-------- Supplied information

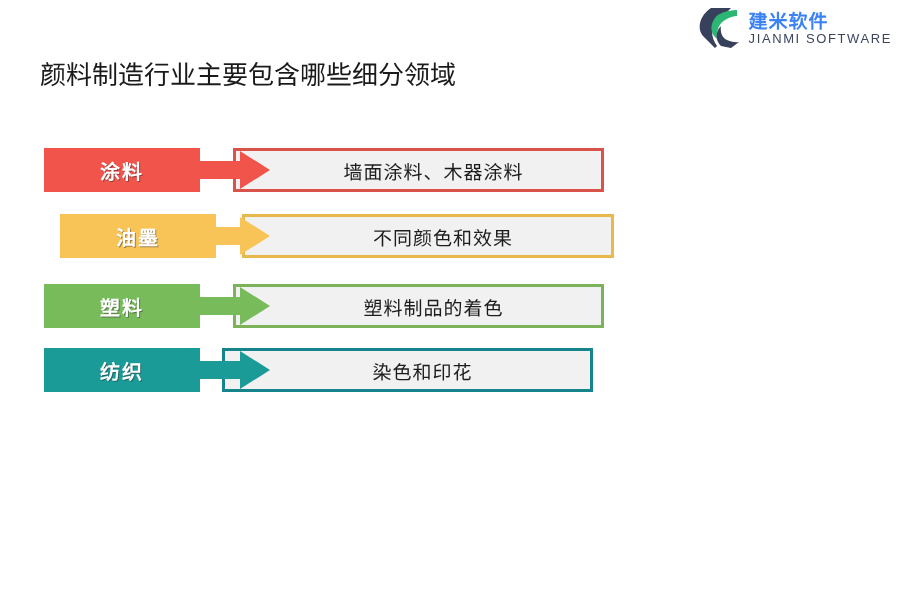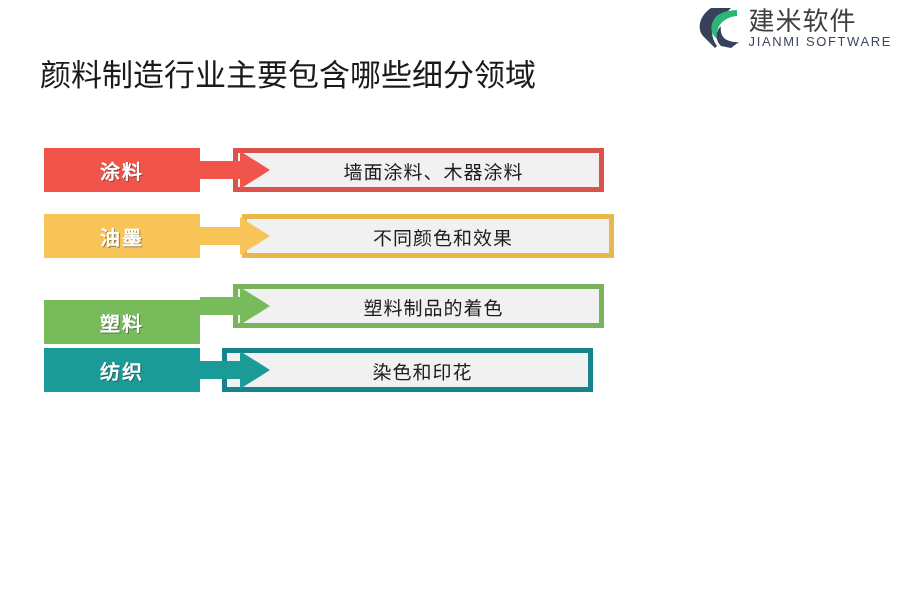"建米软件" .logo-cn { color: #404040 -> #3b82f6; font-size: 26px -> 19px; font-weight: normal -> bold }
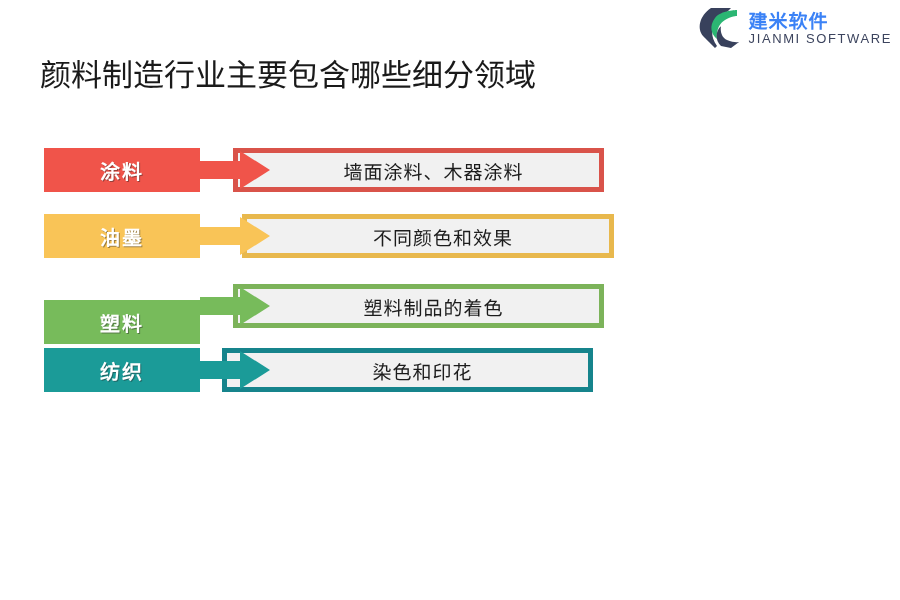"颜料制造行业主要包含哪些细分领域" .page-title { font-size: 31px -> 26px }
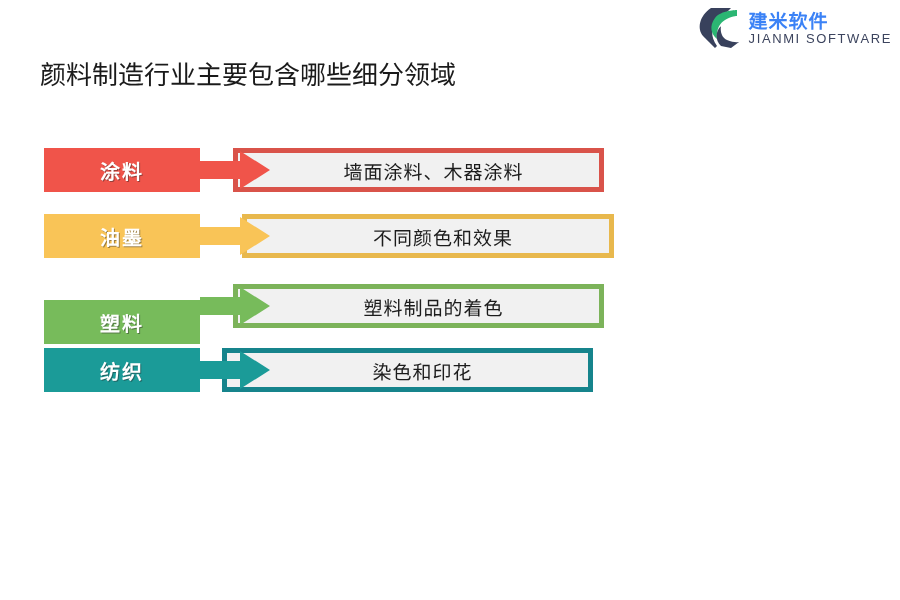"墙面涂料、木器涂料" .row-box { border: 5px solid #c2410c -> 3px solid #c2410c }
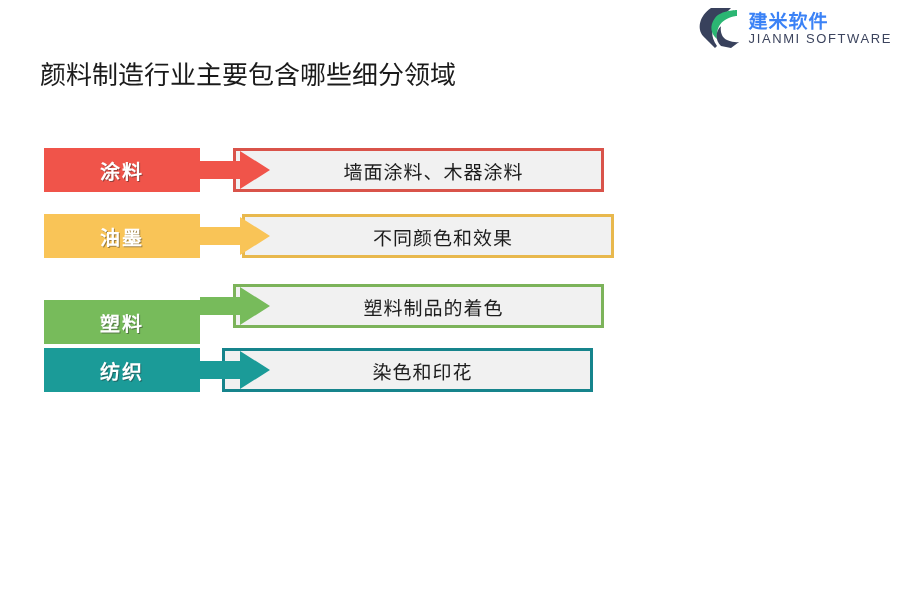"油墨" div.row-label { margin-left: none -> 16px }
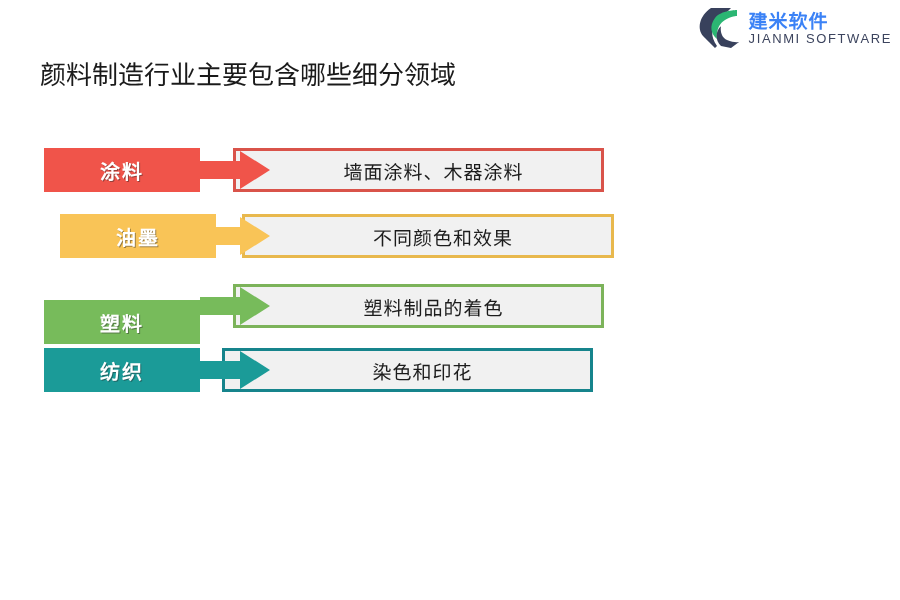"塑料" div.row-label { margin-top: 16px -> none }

----------------

__Task to carry out__. Return every entry word for word, minus the pictures.

__Finished exercise__.
"建米软件" .logo-cn { color: #404040 -> #3b82f6; font-size: 26px -> 19px; font-weight: normal -> bold }
"颜料制造行业主要包含哪些细分领域" .page-title { font-size: 31px -> 26px }
"墙面涂料、木器涂料" .row-box { border: 5px solid #c2410c -> 3px solid #c2410c }
"油墨" div.row-label { margin-left: none -> 16px }
"塑料" div.row-label { margin-top: 16px -> none }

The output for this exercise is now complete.